Records supplied: Begin

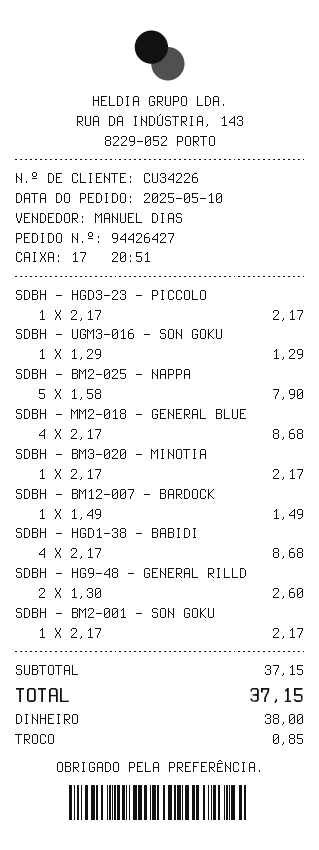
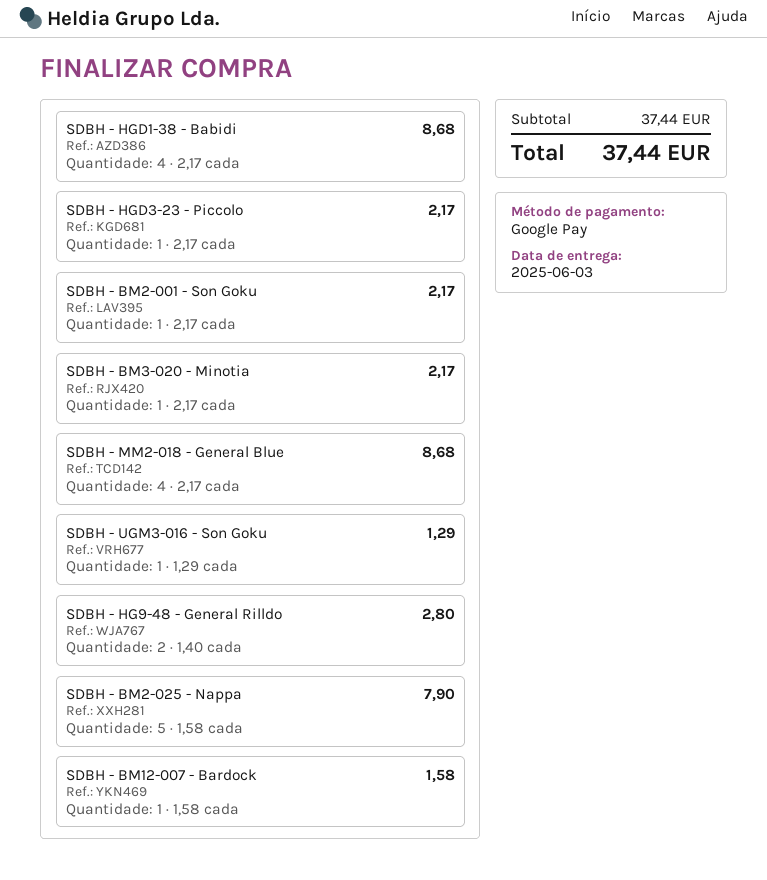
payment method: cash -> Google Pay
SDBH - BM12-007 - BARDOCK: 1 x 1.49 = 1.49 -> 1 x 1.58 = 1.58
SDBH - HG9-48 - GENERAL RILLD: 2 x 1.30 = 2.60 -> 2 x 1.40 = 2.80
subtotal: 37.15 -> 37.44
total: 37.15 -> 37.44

Records supplied: End
Records supplied: Begin

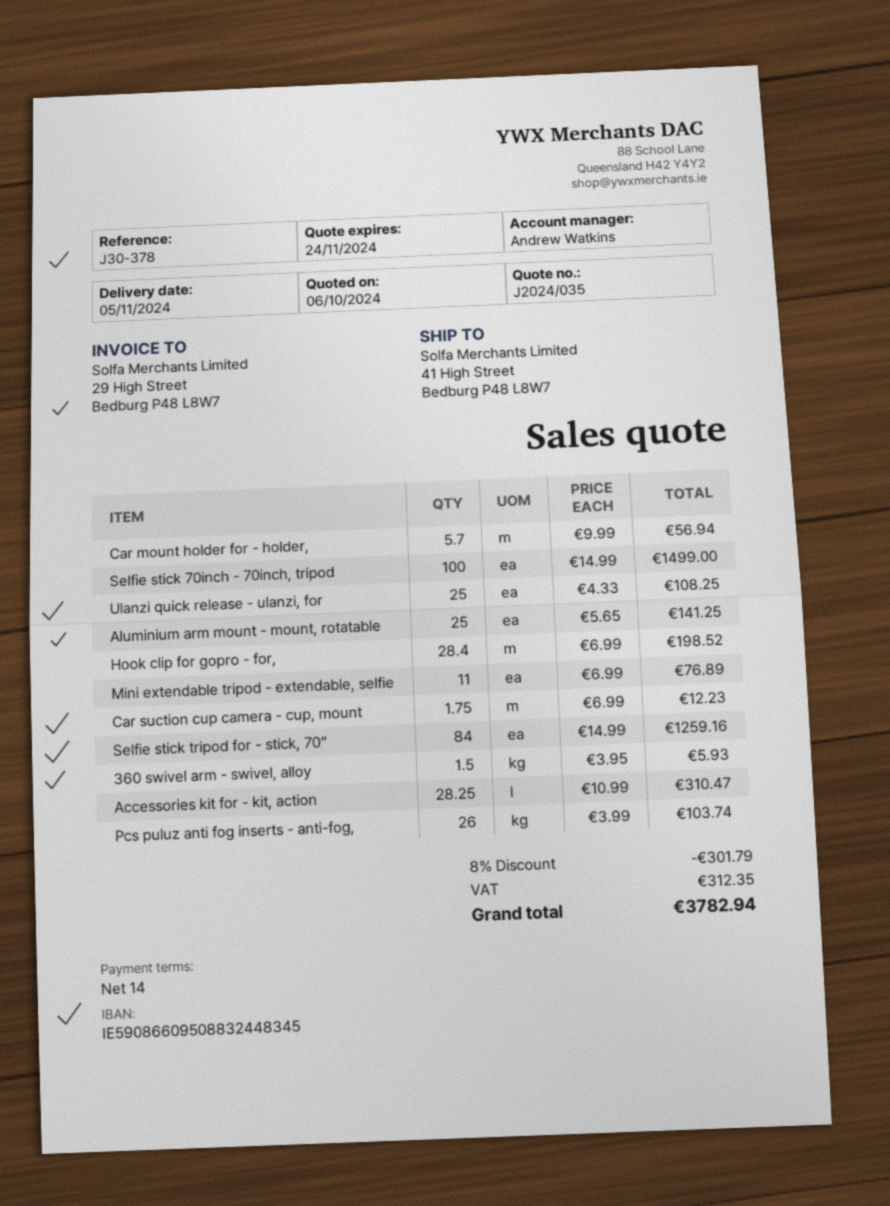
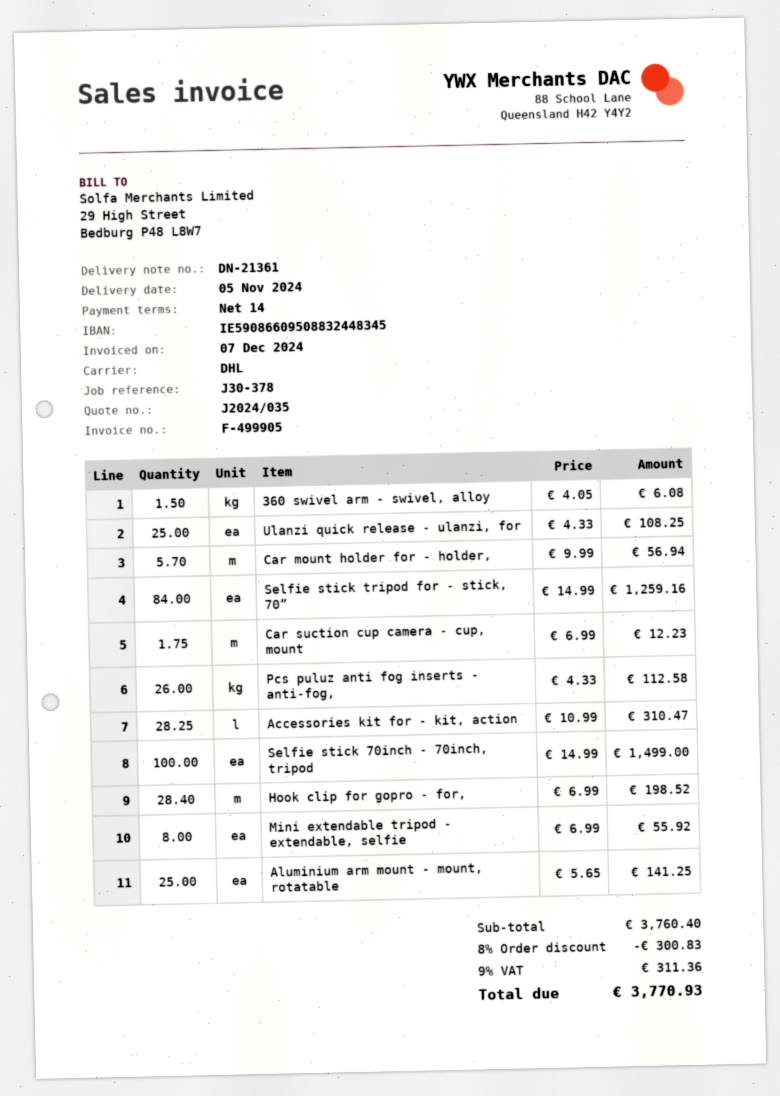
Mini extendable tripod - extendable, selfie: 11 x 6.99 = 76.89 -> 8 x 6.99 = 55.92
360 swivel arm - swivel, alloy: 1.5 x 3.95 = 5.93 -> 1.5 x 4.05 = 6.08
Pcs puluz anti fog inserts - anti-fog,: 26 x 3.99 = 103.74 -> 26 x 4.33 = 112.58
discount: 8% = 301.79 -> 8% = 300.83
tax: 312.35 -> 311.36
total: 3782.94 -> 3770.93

Records supplied: End

## Description of the task
Within the records, how many lines carry the word "SDBH"? Reply with the figure alone.

## Answer box
2